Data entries
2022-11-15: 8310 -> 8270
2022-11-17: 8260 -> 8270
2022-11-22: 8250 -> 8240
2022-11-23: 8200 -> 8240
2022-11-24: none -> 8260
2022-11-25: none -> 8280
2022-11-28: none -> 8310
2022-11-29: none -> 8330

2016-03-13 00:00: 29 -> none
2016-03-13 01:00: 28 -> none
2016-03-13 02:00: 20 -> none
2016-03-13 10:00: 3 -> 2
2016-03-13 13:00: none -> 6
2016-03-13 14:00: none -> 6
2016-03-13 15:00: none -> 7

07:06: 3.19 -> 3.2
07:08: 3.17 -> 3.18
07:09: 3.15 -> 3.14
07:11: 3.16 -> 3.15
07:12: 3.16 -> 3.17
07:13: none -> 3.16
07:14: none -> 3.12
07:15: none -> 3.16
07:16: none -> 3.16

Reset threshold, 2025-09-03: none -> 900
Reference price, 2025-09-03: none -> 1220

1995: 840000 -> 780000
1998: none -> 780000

TRY IT> Take the data above and reproduce it exactly.

PROBLEM SOLUTION>
2022-11-15: 8310 -> 8270
2022-11-17: 8260 -> 8270
2022-11-22: 8250 -> 8240
2022-11-23: 8200 -> 8240
2022-11-24: none -> 8260
2022-11-25: none -> 8280
2022-11-28: none -> 8310
2022-11-29: none -> 8330

2016-03-13 00:00: 29 -> none
2016-03-13 01:00: 28 -> none
2016-03-13 02:00: 20 -> none
2016-03-13 10:00: 3 -> 2
2016-03-13 13:00: none -> 6
2016-03-13 14:00: none -> 6
2016-03-13 15:00: none -> 7

07:06: 3.19 -> 3.2
07:08: 3.17 -> 3.18
07:09: 3.15 -> 3.14
07:11: 3.16 -> 3.15
07:12: 3.16 -> 3.17
07:13: none -> 3.16
07:14: none -> 3.12
07:15: none -> 3.16
07:16: none -> 3.16

Reset threshold, 2025-09-03: none -> 900
Reference price, 2025-09-03: none -> 1220

1995: 840000 -> 780000
1998: none -> 780000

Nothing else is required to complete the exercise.